# Information Theory in the world of Machine Learning

## Entropy

The entropy of a random variable is the average level of uncertainty associated with the variables potential state\
The measure of the expected amount of information to describe the state of the variable condisering the distribution of probabilities across all potential states

In [38]:
from typing import List
from math import log2

def entropy(probabilities: List[float]) -> float:
    
    H = -sum(p * log2(p) for p in probabilities if p > 0)
    
    return H
    

In [39]:
probabilities: List[float] = [0.25, 0.25, 0.25,0.25]

try:
    sum(probabilities) == 1
except:
    print("Error: The probabilities are not valid")
    
print(entropy(probabilities=probabilities))
    
    

2.0


## Shanon Entropy

This is the measure of the average amount of information contained in a message\
It quantifies the unpredictability of info content

In [43]:
import numpy as np
from typing import Union

def shannon_entropy(data: Union[List[Union[float, str, int]], str])->float:
    
    chars, counts = np.unique(data, return_counts=True)

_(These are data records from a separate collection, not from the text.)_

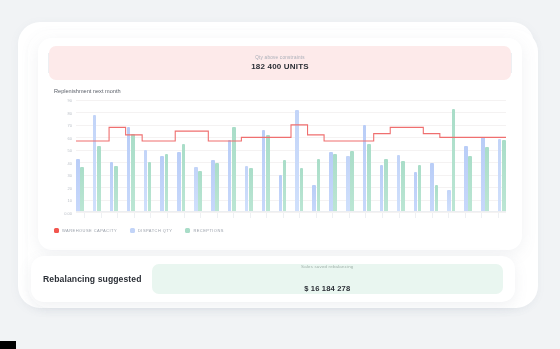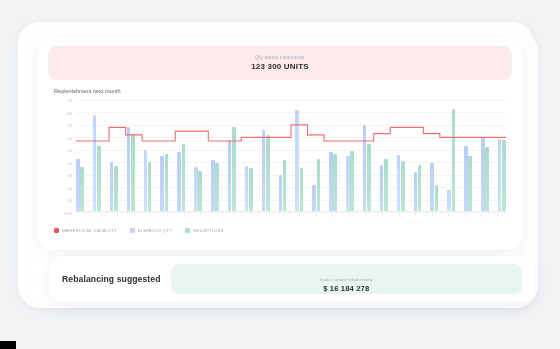--- a/index.html
+++ b/index.html
@@ -58,29 +58,29 @@
   .redline{position:absolute;left:0;top:0;width:100%;height:100%;overflow:visible;}
 
   
   .legend{position:absolute;left:16px;top:190px;display:flex;align-items:center;gap:13px;}
   .lg{display:flex;align-items:center;gap:3px;}
   .sw{width:5px;height:5px;border-radius:1.5px;}
   .lg-text{font-size:4px;color:#9aa0aa;letter-spacing:.45px;white-space:nowrap;}
 
   
   .bottom{
-    position:absolute;left:50px;top:256px;width:484px;height:46px;
+    position:absolute;left:31px;top:256px;width:484px;height:46px;
     background:#ffffff;border-radius:13px;
     box-shadow:0 4px 14px rgba(110,120,140,.10);
     display:flex;align-items:center;padding:0 12px;box-sizing:border-box;gap:10px;
   }
   .bottom-title{font-size:8.6px;font-weight:bold;color:#2b2f36;letter-spacing:.1px;
                 white-space:nowrap;}
   .save-tile{flex:1;height:30px;background:#e9f6f0;border-radius:7px;
-             display:flex;flex-direction:column;align-items:center;justify-content:flex-end;}
+             display:flex;flex-direction:column;align-items:center;justify-content:space-between;}
   .save-label{font-size:4.4px;color:#9fb0a9;letter-spacing:.2px;line-height:6px;
               white-space:nowrap;}
   .save-value{font-size:7.6px;font-weight:bold;color:#2b2f36;line-height:11px;
               letter-spacing:.15px;white-space:nowrap;}
 
   .corner-mark{position:absolute;left:0;bottom:0;width:16px;height:8px;background:#000;}
 </style>
 </head>
 <body>
 
@@ -88,21 +88,21 @@
 
   <div class="back-card b1"></div>
   <div class="back-card b2"></div>
 
   <div class="sheet">
 
     <div class="kpi-row">
       <div class="kpi-sep"></div>
       <div class="kpi highlight">
         <span class="kpi-label">Qty above constraints</span>
-        <span class="kpi-value">123 300 UNITS</span>
+        <span class="kpi-value">182 400 UNITS</span>
       </div>
       <div class="kpi-sep"></div>
     </div>
 
     <div class="chart-title">Replenishment next month</div>
 
     <div class="chart-area">
       <div class="plot" id="plot">
         <div id="gridlines">
             <div class="gridline" style="top: 0%;">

    # Count of the unique characters in the message
    char_counts = list(zip(chars, counts))
    print("Count of the unique characters in the message:")
    for char, count in char_counts:
        print(f"('{char}', {count})")

    # Compute Shannon entropy
    probabilities = counts / len(data)
    return -np.sum(probabilities * np.log2(probabilities))

# Example: Calculate Shannon entropy for a text message
message1 = "Hello world"
# Example: Calculate Shannon entropy for a boolean message
message2 = [1,0,1,1,0,1,1,0]

print(f"Shannon entropy of '{message1}': {shannon_entropy(list(message1)):.2f} bits")
print(f"Shannon entropy of '{message1}': {shannon_entropy(list(message2)):.2f} bits")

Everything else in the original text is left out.